Ford Sales Slip But Automaker Can’t Complain
The automaker delivered 235,429 light vehicles last month over 26 selling days, according to Wards Intelligence data, compared with 235,508 in the same period last year with 25 days to move the metal.
Ford’s May U.S. daily sales fell 3.9%, although the automaker continued to enjoy strong demand for its bread-and-butter F-150 large pickup and results for the month were skewed by an extra selling day creating unfavorable year-over-year comparisons.
Dearborn, MI-based Ford delivered 235,429 light vehicles last month over 26 selling days, according to Wards Intelligence data, compared with 235,508 in the same period last year with 25 days to move the metal.
Mark LaNeve, vice president-U.S. Marketing, Sales and Service at Ford, says including heavy-duty models the F-Series approaches the halfway mark of the sales year with good momentum, and the newly redesigned Lincoln Navigator large luxury SUV is out of the gates quickly.
“F-Series is off to its best start since 2000 and is on track to deliver its ninth consecutive (yearly) gain,” LaNeve says in a statement. “Navigator continues to fly off dealer lots, with an increasing number of customers coming from Mercedes and Land Rover.”

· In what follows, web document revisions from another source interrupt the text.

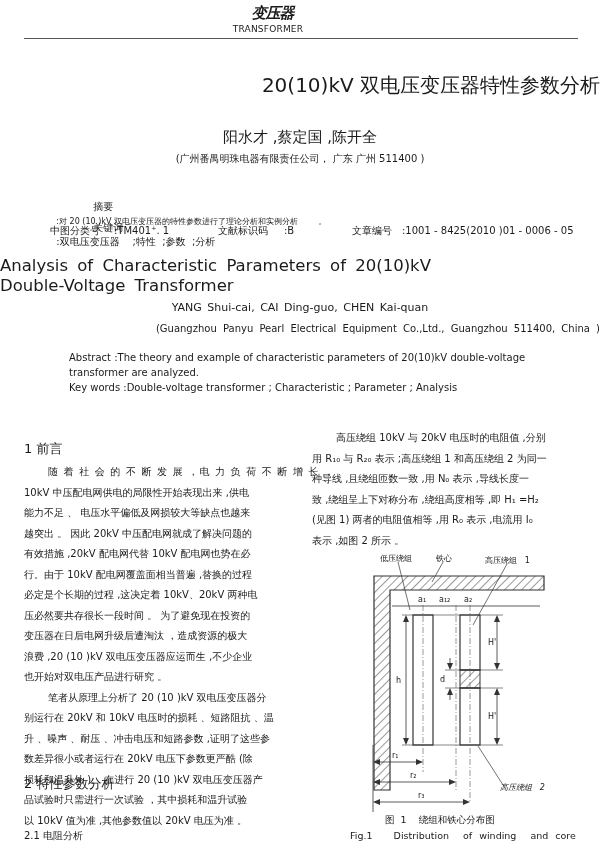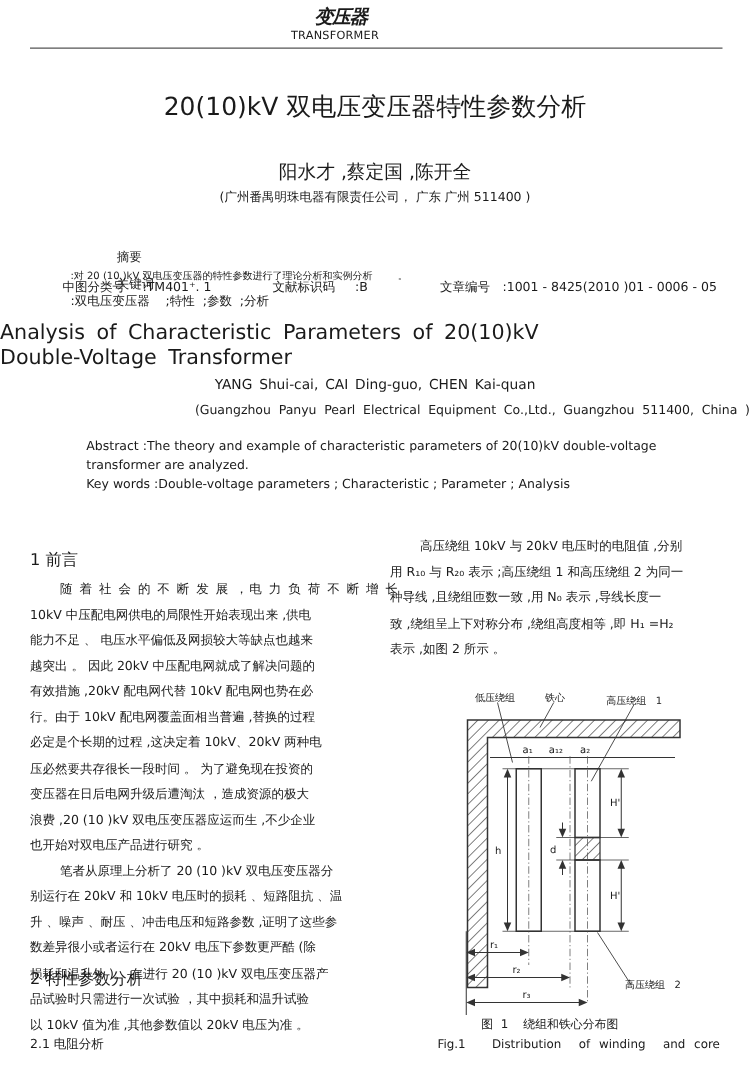--- a/index.html
+++ b/index.html
@@ -11,7 +11,7 @@
   .journal-logo { left: 0; width: 545px; top: 4px; text-align: center; font-size: 15px; font-weight: bold; letter-spacing: -1px; line-height: 18px; font-style: italic; }
   .journal-name { left: 0; width: 536px; top: 24px; text-align: center; font-size: 9px; letter-spacing: 0.2px; line-height: 11px; }
   .header-rule { left: 24px; width: 554px; top: 38px; height: 0; border-top: 1.5px solid #555; }
-  .title-cn { left: 0; width: 600px; top: 72px; text-align: center; font-size: 20px; line-height: 26px; }
+  .title-cn { left: 0; width: 600px; top: 72px; text-align: right; font-size: 20px; line-height: 26px; }
   .authors-cn { left: 0; width: 600px; top: 127px; text-align: center; font-size: 15px; line-height: 20px; }
   .affil-cn { left: 0; width: 600px; top: 152px; text-align: center; font-size: 10px; line-height: 14px; }
   .meta-line { left: 50px; font-size: 10px; line-height: 14px; white-space: pre; }

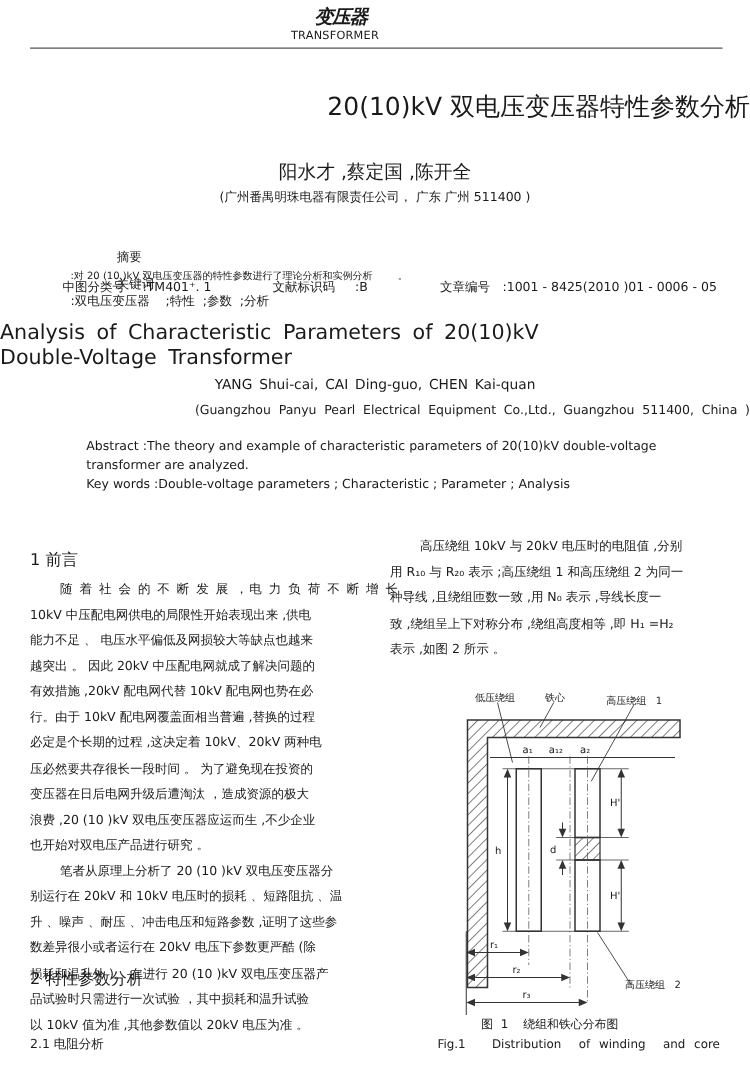--- a/index.html
+++ b/index.html
@@ -73,7 +73,7 @@
 <div class="abs abstract-en">
   <p>Abstract :The theory and example  of characteristic  parameters  of 20(10)kV  double-voltage</p>
   <p>transformer  are analyzed.</p>
-  <p>Key words :Double-voltage    parameters  ; Characteristic   ; Parameter  ; Analysis</p>
+  <p>Key words :Double-voltage    transformer  ; Characteristic   ; Parameter  ; Analysis</p>
 </div>
 
 <div class="abs section-title" style="left:24px; top:441px;">1 前言</div>

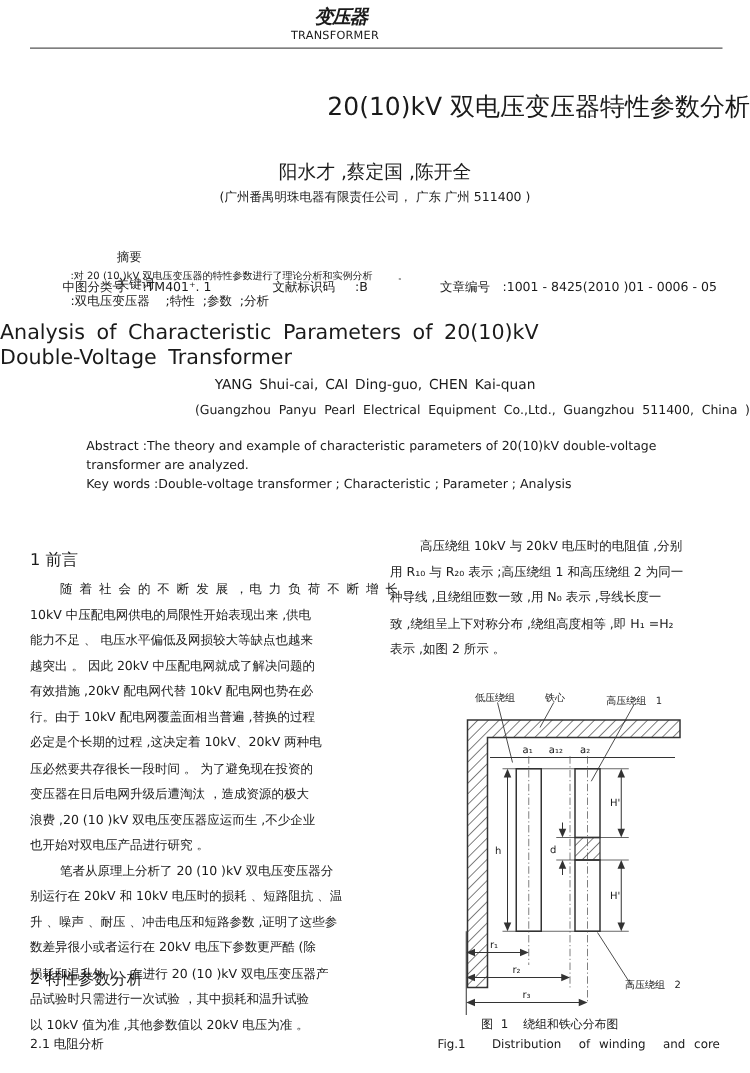--- a/index.html
+++ b/index.html
@@ -105,6 +105,7 @@
   <p>用 R₁₀ 与 R₂₀ 表示 ;高压绕组   1 和高压绕组   2 为同一</p>
   <p>种导线   ,且绕组匝数一致       ,用 N₀ 表示  ,导线长度一</p>
   <p>致 ,绕组呈上下对称分布        ,绕组高度相等      ,即 H₁ =H₂</p>
+  <p>(见图  1) 两者的电阻值相等       ,用 R₀ 表示  ,电流用   I₀</p>
   <p>表示  ,如图  2 所示 。</p>
 </div>
 

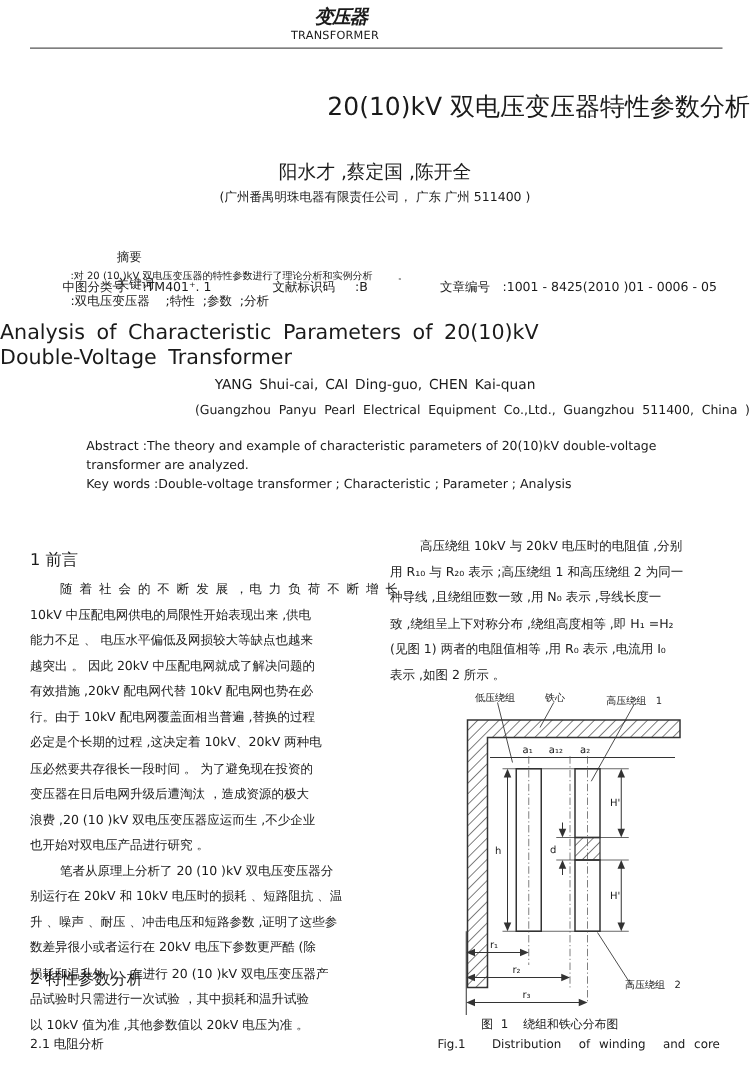--- a/index.html
+++ b/index.html
@@ -183,7 +183,7 @@
   <span class="fig-label" style="left:52px; top:201px;">r₁</span>
   <span class="fig-label" style="left:70px; top:221px;">r₂</span>
   <span class="fig-label" style="left:78px; top:241px;">r₃</span>
-  <span class="fig-label" style="left:160px; top:233px; white-space:pre;">高压绕组   2</span>
+  <span class="fig-label" style="left:160px; top:233px; white-space:pre;font-style:italic;">高压绕组   2</span>
 </div>
 <div class="abs fig-caption-cn" style="white-space:pre;">图  1    绕组和铁心分布图</div>
 <div class="abs fig-caption-en" style="white-space:pre;">Fig.1   Distribution  of winding  and core</div>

Big-pickup sales across the industry remain robust as gasoline prices stay relatively low, while SUVs of all sizes maintain their popularity with buyers fleeing cars for greater cargo room and new levels of comfort and convenience in the segment.
Ford truck sales, including Lincoln and CUVs, totaled 182,911 compared with 52,518 cars to reflect the industry trend. Ford brand sales grew to 225,674 from 225,220, while Lincoln deliveries edged down to 9,775 from 10,288.
Even with the extra selling day, F-150 sales grew 6% to 78,541 units from 71,285 in the same period last year. Navigator sales more than doubled to 1,837 copies from 826.
Extensively redone to levels of luxury previously unseen by the nameplate, the new Navigator even has the segment-leading Cadillac Escalade on its heels with big discounts to retain buyers until its redesign arrives later this year.
Sales of the compact Ford Escape CUV, which occupies one of the industry’s hottest segments, also nearly matched year-ago on sales of 26,993 units compared with 27,830. However, sales of the popular Ford Explorer fullsize CUV weakened 14.9% to 22,676 units from 25,632, although the extra selling day again may have played a role.
The all-new EcoSport small CUV, which also plays in a wildly popular segment and has been out for just a few months, saw 5,481 takers.
On the car side of the business, the Ford Focus performed best last month with demand off 10% to 16,144 units from 17,244 in the same period last year. Sales of the Fusion midsize sedan, which will go away soon as Ford restructures its portfolio to better reflect consumer demand, tumbled 32.1% to 15,253 units from 21,603.
Deliveries of the venerable Ford Mustang sports coupe rose 6.3% to 8,739 copies from 7,895.
The Lincoln Continental large luxury sedan, which Ford brought to market last year to great fanfare, saw demand wilt 40.5% to 660 units from 1,061. The MKC midsize CUV was the brand’s best performer, up a sturdy 2.0% to 2,677 units from 2,524.
Ford sold 32.5% of last month’s volume though fleet, which includes rental-car companies and government and commercial groups, down slightly from 33.3% last year.
Ford closed the month of May with 678,396 cars and truck in stock, including vehicles in transit to dealers, with 517,132 of them trucks and CUVs against 161,264 cars. Days’ supply of those three groups equate to 66, 77 and 80. Overall days’ supply stood at 73.